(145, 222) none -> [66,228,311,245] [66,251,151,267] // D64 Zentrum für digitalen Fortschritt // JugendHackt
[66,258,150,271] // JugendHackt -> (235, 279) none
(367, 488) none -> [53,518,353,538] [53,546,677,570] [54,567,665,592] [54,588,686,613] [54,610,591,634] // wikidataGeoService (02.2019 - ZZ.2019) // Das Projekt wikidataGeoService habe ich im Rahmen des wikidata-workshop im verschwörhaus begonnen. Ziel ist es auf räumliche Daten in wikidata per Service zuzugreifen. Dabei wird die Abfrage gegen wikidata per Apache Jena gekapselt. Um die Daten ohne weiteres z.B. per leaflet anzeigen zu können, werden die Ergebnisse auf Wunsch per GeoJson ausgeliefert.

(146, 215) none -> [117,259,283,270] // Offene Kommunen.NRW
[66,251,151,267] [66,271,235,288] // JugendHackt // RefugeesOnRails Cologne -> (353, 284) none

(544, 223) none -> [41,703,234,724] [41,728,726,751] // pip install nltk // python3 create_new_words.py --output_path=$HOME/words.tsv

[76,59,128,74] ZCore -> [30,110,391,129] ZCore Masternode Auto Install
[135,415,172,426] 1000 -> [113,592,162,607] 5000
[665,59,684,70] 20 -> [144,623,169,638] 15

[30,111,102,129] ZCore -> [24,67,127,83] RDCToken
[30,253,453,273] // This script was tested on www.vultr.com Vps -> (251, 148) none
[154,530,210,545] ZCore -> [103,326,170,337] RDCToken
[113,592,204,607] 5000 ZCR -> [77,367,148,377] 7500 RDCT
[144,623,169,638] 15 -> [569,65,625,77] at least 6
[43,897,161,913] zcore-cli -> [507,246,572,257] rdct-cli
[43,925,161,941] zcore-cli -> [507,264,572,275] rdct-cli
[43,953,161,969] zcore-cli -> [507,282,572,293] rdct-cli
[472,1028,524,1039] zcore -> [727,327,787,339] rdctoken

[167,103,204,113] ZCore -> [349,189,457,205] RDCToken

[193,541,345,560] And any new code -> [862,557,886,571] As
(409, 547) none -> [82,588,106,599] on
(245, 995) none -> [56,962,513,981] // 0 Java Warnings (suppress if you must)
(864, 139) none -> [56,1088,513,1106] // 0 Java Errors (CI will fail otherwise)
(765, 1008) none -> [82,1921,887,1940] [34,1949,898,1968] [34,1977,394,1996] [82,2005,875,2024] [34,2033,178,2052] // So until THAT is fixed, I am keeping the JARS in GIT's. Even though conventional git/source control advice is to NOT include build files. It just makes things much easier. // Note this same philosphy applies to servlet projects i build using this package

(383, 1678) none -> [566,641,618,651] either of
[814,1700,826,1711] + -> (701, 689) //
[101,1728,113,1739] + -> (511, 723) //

------

Please retype every entry above exactly as it stands.

(145, 222) none -> [66,228,311,245] [66,251,151,267] // D64 Zentrum für digitalen Fortschritt // JugendHackt
[66,258,150,271] // JugendHackt -> (235, 279) none
(367, 488) none -> [53,518,353,538] [53,546,677,570] [54,567,665,592] [54,588,686,613] [54,610,591,634] // wikidataGeoService (02.2019 - ZZ.2019) // Das Projekt wikidataGeoService habe ich im Rahmen des wikidata-workshop im verschwörhaus begonnen. Ziel ist es auf räumliche Daten in wikidata per Service zuzugreifen. Dabei wird die Abfrage gegen wikidata per Apache Jena gekapselt. Um die Daten ohne weiteres z.B. per leaflet anzeigen zu können, werden die Ergebnisse auf Wunsch per GeoJson ausgeliefert.

(146, 215) none -> [117,259,283,270] // Offene Kommunen.NRW
[66,251,151,267] [66,271,235,288] // JugendHackt // RefugeesOnRails Cologne -> (353, 284) none

(544, 223) none -> [41,703,234,724] [41,728,726,751] // pip install nltk // python3 create_new_words.py --output_path=$HOME/words.tsv

[76,59,128,74] ZCore -> [30,110,391,129] ZCore Masternode Auto Install
[135,415,172,426] 1000 -> [113,592,162,607] 5000
[665,59,684,70] 20 -> [144,623,169,638] 15

[30,111,102,129] ZCore -> [24,67,127,83] RDCToken
[30,253,453,273] // This script was tested on www.vultr.com Vps -> (251, 148) none
[154,530,210,545] ZCore -> [103,326,170,337] RDCToken
[113,592,204,607] 5000 ZCR -> [77,367,148,377] 7500 RDCT
[144,623,169,638] 15 -> [569,65,625,77] at least 6
[43,897,161,913] zcore-cli -> [507,246,572,257] rdct-cli
[43,925,161,941] zcore-cli -> [507,264,572,275] rdct-cli
[43,953,161,969] zcore-cli -> [507,282,572,293] rdct-cli
[472,1028,524,1039] zcore -> [727,327,787,339] rdctoken

[167,103,204,113] ZCore -> [349,189,457,205] RDCToken

[193,541,345,560] And any new code -> [862,557,886,571] As
(409, 547) none -> [82,588,106,599] on
(245, 995) none -> [56,962,513,981] // 0 Java Warnings (suppress if you must)
(864, 139) none -> [56,1088,513,1106] // 0 Java Errors (CI will fail otherwise)
(765, 1008) none -> [82,1921,887,1940] [34,1949,898,1968] [34,1977,394,1996] [82,2005,875,2024] [34,2033,178,2052] // So until THAT is fixed, I am keeping the JARS in GIT's. Even though conventional git/source control advice is to NOT include build files. It just makes things much easier. // Note this same philosphy applies to servlet projects i build using this package

(383, 1678) none -> [566,641,618,651] either of
[814,1700,826,1711] + -> (701, 689) //
[101,1728,113,1739] + -> (511, 723) //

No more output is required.